There are lots of other essayists I’ve dipped into, for the sheer pleasure of reading and for tuition on points of style. My collection includes the work of Francis Bacon, Joseph Addison, Jonathan Swift, William Hazlitt, Michael de Montaigne and Charles Lamb.
It’s Lamb’s Essays of Elia that I’m reading at the moment, a wonderfully whimsical series of dissertations. There is one in particular that induced my own mood of whimsy and introspection - that entitled Witches and other Night Fears. It induced, if you like, a Proustian mood, a remembrance of things past, and that’s without the Madeleine!
In essence it concerns the nature of fear, on the images and ideas that induce fear in childhood. Here is how he describes his own fearful encounter;
From my childhood I was extremely inquisitive about witches and witch-stories. My maid, and more legendary aunt, supplied me with, good store. But I shall mention the accident which directed my curiosity originally into this channel. In my father's book-closet, the History of the Bible, by Stackhouse, occupied a distinguished station. The pictures with which it abounds -- one of the ark, in particular, and another of Solomon's temple, delineated with all the fidelity of ocular admeasurement, as if the artist had been upon the spot -- attracted my childish attention. There was a picture, too, of the Witch raising up Samuel, which I wish that I had never seen…

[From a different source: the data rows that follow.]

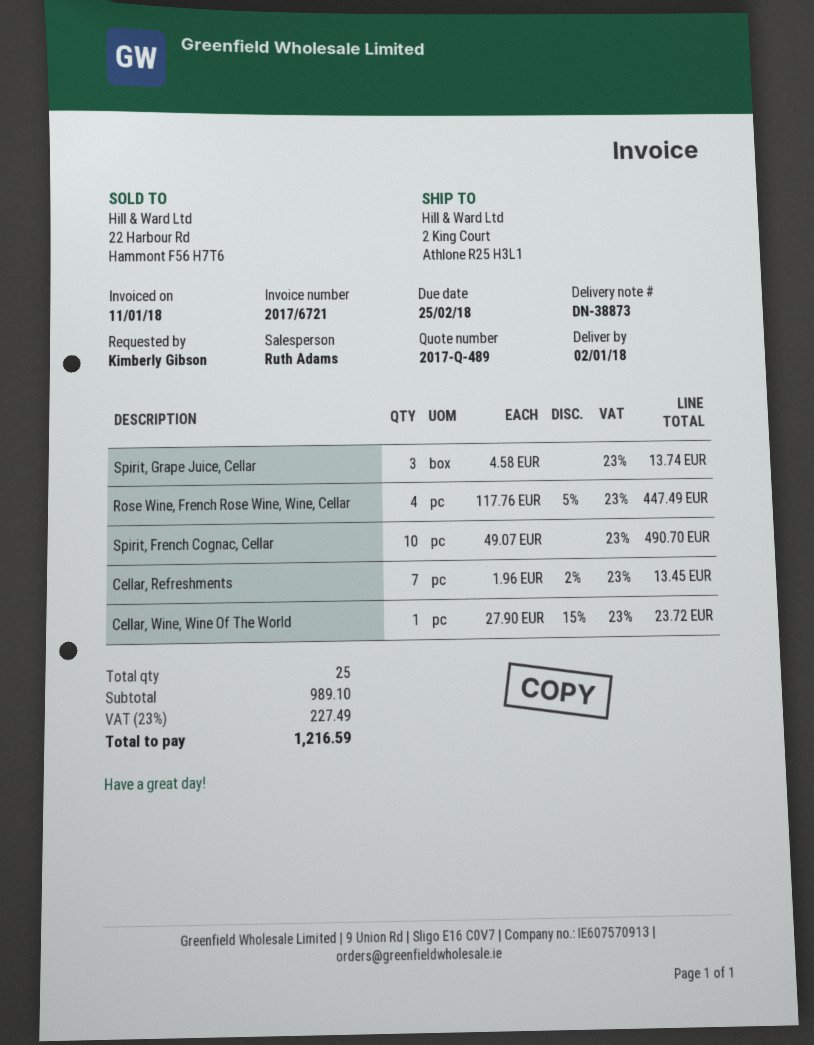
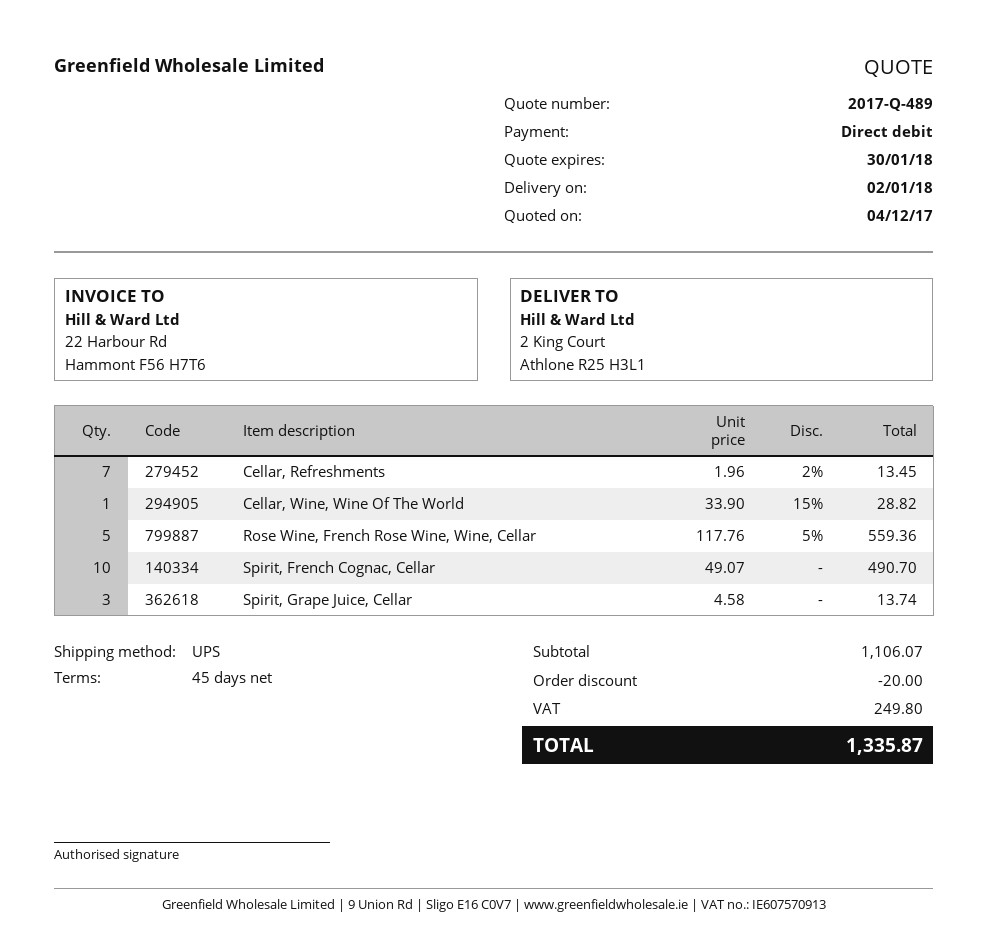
Rose Wine, French Rose Wine, Wine, Cellar: 4 x 117.76 - 5% = 447.49 -> 5 x 117.76 - 5% = 559.36
Cellar, Wine, Wine Of The World: 1 x 27.90 - 15% = 23.72 -> 1 x 33.90 - 15% = 28.82
subtotal: 989.10 -> 1106.07
discount: none -> 20.00
tax: 227.49 -> 249.80
total: 1216.59 -> 1335.87

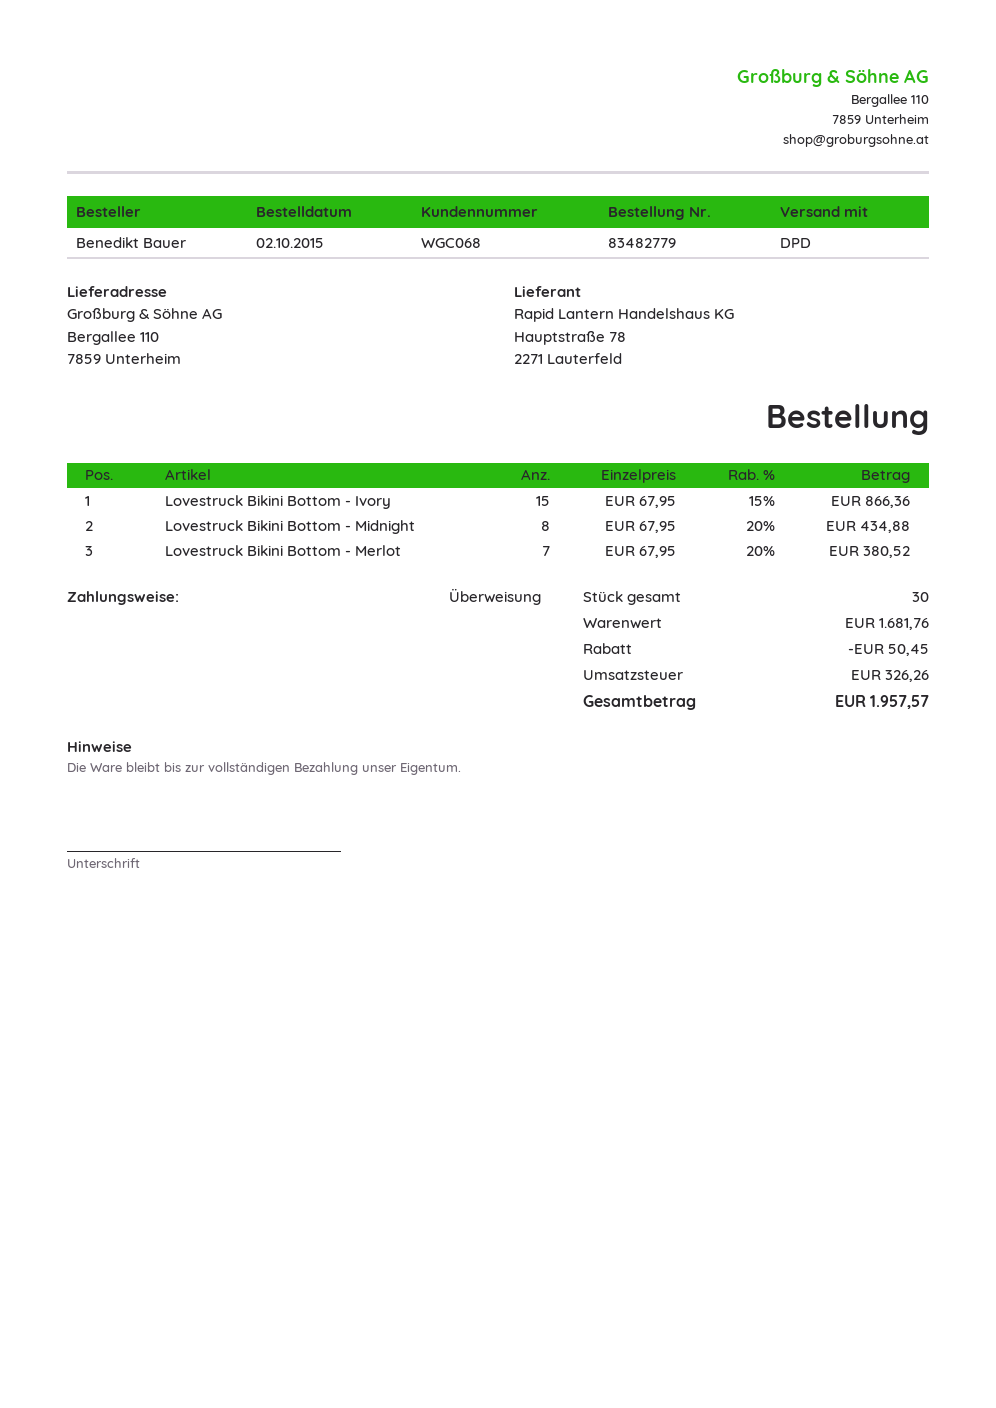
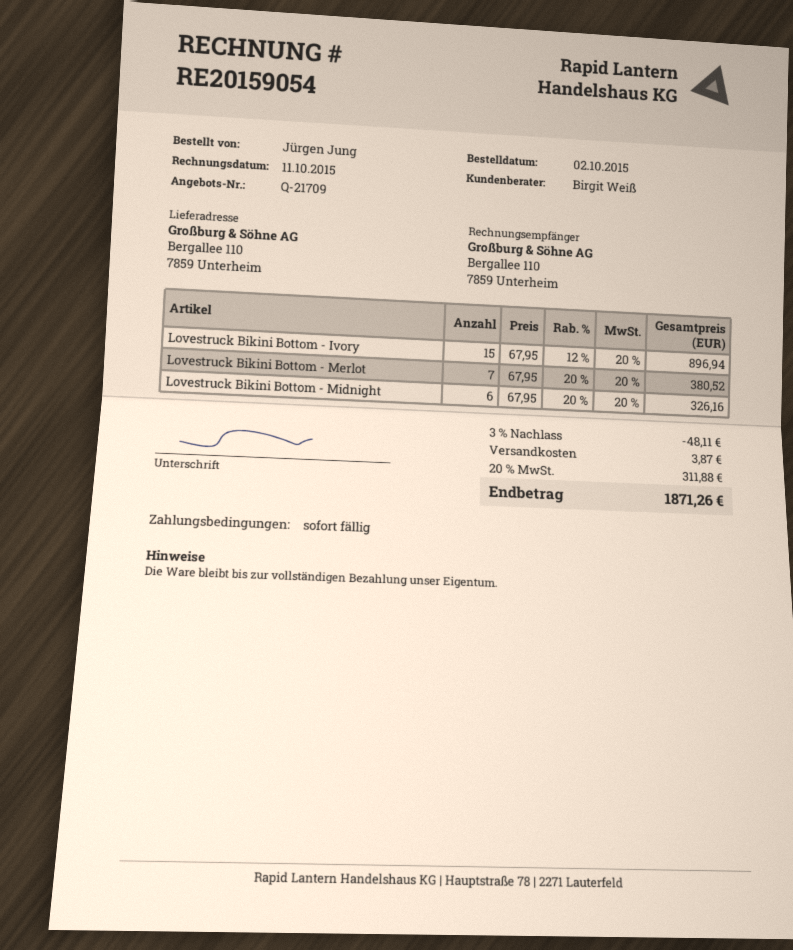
ordered by: Benedikt Bauer -> Jürgen Jung
Lovestruck Bikini Bottom - Ivory: 15 x 67.95 - 15% = 866.36 -> 15 x 67.95 - 12% = 896.94
Lovestruck Bikini Bottom - Midnight: 8 x 67.95 - 20% = 434.88 -> 6 x 67.95 - 20% = 326.16
discount: 50.45 -> 48.11
shipping: none -> 3.87
tax: 326.26 -> 311.88
total: 1957.57 -> 1871.26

I was dreadfully alive to nervous terrors. The night-time solitude, and the dark, were my hell. The sufferings I endured in this nature would justify the expression. I never laid my head on my pillow, I suppose, from the fourth to the seventh or eighth year of my life -- so far as memory serves in things so long ago -- without an assurance, which realized its own prophecy, of seeing some frightful spectre. Be old Stackhouse then acquitted in part, if I say, that to his picture of the Witch raising up Samuel --(O that old man covered with a mantle!) I owe--not my midnight terrors, the hell of my infancy -- but the shape and manner of their visitation. It was he who dressed up for me a hag that nightly sate upon my pillow -- a sure bed-fellow, when my aunt or my maid was far from me. All day long, while the book was permitted me, I dreamed waking over his delineation, and at night (if I may use so bold an expression) awoke into sleep, and found the vision true.
But then he grew and attained the age of reason, beyond the power of imagined things. I, too, am beyond their power, beyond the power of the monster under my bed, ready to reach out and pull me to some nether world if I did not get under the duvet quickly enough! Still I have lost something else in losing irrational fears: I have lost a peculiar kind of pleasure.
Pleasure? Yes, pleasure, the pleasure in reading ghost stories in fascination and fear; the tingly pleasure of the senses being alert to every creak and groan made by our old country house; the pleasures brought by the spur of my imagination – put that down, lift it up; I need to know what’s going to happen. I carried this with me even so far as school, reading ghost and horror stories by torch after lights out, stories I then related to the other girls, inducing and sharing in a collective terror. Terror, in this instance, was power!
No longer; it’s all gone, no matter how vivid the story. I think in childhood that each of us relives the passage of civilization, from the night fears of our distant ancestors to a growing belief in the light of reason, a far greater delusion. Perverse or not, I remember with some affection the comfort of irrationality…and the monster under my bed!
Like one that on a lonesome road
Doth walk in fear and dread,
And having once turn’d round, walks on.
And turns no more his head;
Because he knows a frightful fiend
Doth close behind him tread.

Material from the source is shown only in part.